Thank you. It's useful solution.

itisnotyourenv avatar Oct 25 '22 10:10 itisnotyourenv

I solved it using celery signals.

from celery import states
from celery.signals import before_task_publish
from django_celery_results.models import TaskResult


@before_task_publish.connect
def create_task_result_on_publish(sender=None, headers=None, body=None, **kwargs):
    if "task" not in headers:
        return

    TaskResult.objects.store_result(
        "application/json",
        "utf-8",
        headers["id"],
        None,
        states.PENDING,
        task_name=headers["task"],
        task_args=headers["argsrepr"],
        task_kwargs=headers["kwargsrepr"],
    )

should we consider adding to this package?

Yes, this would be a really useful feature.

ottorei avatar Nov 25 '22 22:11 ottorei

Hi Guys,

Problem: There seems to be documentation error according to the given link the variable to start track of the task is CELERY_TASK_TRACK_STARTED = True https://docs.celeryq.dev/en/v5.2.7/userguide/configuration.html#std-setting-task_track_started

Solution: But the actual variable should be CELERY_TRACK_STARTED = True

You can also verify the applied config values from below snippet

from project.celery import app
print(app.conf)

Thanks @sandeep7410

MohammedAliD avatar Jun 02 '23 06:06 MohammedAliD

The before_task_publish signal does not fire when invoking a task to run once using django-celery-beat admin. In addition, trying to directly import TaskResult resulted in a import error indicating that apps haven't finished loading yet.
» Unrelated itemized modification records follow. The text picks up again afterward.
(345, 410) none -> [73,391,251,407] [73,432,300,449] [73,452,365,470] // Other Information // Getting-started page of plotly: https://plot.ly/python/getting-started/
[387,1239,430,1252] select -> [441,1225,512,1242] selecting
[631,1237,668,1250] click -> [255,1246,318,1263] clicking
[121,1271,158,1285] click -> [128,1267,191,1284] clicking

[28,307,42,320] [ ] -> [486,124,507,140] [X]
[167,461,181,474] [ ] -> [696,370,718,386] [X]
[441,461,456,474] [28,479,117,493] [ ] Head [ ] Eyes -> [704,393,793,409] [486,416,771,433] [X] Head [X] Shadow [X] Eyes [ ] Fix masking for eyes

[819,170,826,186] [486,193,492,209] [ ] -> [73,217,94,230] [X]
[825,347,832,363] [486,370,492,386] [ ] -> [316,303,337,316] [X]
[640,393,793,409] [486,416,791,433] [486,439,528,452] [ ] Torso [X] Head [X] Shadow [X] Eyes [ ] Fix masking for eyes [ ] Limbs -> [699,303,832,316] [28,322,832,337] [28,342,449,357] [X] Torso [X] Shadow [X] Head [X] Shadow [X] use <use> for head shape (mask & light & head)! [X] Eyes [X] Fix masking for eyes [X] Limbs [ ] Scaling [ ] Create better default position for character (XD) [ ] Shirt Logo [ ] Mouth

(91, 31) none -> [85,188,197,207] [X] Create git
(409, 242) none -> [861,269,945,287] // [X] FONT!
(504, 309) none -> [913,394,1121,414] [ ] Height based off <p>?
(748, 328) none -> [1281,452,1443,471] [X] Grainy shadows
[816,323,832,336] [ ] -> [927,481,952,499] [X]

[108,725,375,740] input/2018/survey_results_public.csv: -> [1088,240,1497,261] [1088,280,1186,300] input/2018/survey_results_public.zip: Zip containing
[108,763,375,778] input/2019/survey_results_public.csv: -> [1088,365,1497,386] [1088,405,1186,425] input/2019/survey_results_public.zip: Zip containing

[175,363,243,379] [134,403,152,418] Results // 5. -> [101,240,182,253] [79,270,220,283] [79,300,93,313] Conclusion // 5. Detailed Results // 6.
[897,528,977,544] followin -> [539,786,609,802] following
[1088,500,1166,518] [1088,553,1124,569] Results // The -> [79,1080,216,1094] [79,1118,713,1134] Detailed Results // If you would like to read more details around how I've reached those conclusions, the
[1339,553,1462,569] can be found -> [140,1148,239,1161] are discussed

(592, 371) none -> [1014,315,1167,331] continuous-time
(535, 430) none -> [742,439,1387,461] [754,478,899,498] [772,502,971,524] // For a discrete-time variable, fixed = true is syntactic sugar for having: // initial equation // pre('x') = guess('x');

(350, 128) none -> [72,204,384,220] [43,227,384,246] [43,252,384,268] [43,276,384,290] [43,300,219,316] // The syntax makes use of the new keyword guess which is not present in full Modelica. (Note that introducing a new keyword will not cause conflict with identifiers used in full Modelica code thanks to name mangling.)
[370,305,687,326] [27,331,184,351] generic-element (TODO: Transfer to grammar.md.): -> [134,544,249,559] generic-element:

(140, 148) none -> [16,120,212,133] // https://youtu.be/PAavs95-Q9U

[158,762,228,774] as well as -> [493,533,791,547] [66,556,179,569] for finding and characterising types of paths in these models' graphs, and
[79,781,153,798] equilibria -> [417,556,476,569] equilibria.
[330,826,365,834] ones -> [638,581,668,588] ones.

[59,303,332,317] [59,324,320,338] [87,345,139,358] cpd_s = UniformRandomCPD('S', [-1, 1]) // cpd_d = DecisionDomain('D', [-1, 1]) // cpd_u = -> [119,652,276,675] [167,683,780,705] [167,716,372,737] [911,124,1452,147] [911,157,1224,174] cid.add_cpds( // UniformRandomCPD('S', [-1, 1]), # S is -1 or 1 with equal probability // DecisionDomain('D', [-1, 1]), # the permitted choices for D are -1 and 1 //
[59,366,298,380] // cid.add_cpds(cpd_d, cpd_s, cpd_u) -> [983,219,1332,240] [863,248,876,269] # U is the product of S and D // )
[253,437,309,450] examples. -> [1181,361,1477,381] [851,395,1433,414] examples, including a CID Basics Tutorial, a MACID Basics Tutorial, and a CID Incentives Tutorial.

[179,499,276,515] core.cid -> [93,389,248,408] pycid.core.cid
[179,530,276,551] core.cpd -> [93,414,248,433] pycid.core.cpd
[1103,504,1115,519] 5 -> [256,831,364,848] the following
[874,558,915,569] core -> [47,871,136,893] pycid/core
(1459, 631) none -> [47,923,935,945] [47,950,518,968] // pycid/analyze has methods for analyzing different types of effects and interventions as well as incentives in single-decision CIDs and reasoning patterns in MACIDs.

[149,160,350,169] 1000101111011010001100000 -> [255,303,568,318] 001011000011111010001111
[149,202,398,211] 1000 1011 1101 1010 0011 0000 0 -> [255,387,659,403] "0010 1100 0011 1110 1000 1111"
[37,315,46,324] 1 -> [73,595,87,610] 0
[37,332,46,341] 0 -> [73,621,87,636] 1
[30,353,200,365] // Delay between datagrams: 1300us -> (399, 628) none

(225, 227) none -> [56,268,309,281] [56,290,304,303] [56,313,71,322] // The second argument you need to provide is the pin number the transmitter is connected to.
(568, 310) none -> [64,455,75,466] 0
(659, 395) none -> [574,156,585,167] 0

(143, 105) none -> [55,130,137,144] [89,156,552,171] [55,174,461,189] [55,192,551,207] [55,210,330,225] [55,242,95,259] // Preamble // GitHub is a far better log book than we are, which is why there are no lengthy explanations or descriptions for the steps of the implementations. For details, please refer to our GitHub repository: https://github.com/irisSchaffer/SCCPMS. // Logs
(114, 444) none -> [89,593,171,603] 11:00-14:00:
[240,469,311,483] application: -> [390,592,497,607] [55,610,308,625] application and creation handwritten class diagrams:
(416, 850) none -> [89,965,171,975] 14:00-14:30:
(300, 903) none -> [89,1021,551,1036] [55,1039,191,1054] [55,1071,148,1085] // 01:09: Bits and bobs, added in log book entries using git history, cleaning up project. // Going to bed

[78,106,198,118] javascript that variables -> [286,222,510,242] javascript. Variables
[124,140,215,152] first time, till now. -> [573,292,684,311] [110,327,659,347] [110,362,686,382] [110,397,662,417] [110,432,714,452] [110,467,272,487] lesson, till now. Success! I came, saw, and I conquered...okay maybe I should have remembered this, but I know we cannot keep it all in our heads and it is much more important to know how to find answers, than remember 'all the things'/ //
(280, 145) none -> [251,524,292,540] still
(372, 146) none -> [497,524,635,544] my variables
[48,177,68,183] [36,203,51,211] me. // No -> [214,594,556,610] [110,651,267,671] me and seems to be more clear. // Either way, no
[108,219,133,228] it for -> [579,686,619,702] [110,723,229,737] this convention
I had better luck with this:

# celery.py
@signals.task_prerun.connect
def create_task_result_on_task_prerun(task_id, task, args=(), kwargs=None, **other):
    # trying to import models at the top of the celery file causes an import error in my app
    TaskResult = get_task_result_model()
    TaskResult.objects.get_or_create(
        content_type="application/json",
        content_encoding="utf-8",
        task_id=task_id,
        status=states.PENDING,
        task_name=task.name,
        task_args=args,
        task_kwargs=kwargs if kwargs else {},
    )


def get_task_result_model():
    if not get_task_result_model.TaskResultModel:
        from django_celery_results.models import TaskResult

        get_task_result_model.TaskResultModel = TaskResult
    return get_task_result_model.TaskResultModel

jjorissen52 avatar Jul 27 '23 22:07 jjorissen52

I solved it using celery signals.

from celery import states
from celery.signals import before_task_publish
from django_celery_results.models import TaskResult


@before_task_publish.connect
def create_task_result_on_publish(sender=None, headers=None, body=None, **kwargs):
    if "task" not in headers:
        return

    TaskResult.objects.store_result(
        "application/json",
        "utf-8",
        headers["id"],
        None,
        states.PENDING,
        task_name=headers["task"],
        task_args=headers["argsrepr"],
        task_kwargs=headers["kwargsrepr"],
    )

should we consider adding to this package?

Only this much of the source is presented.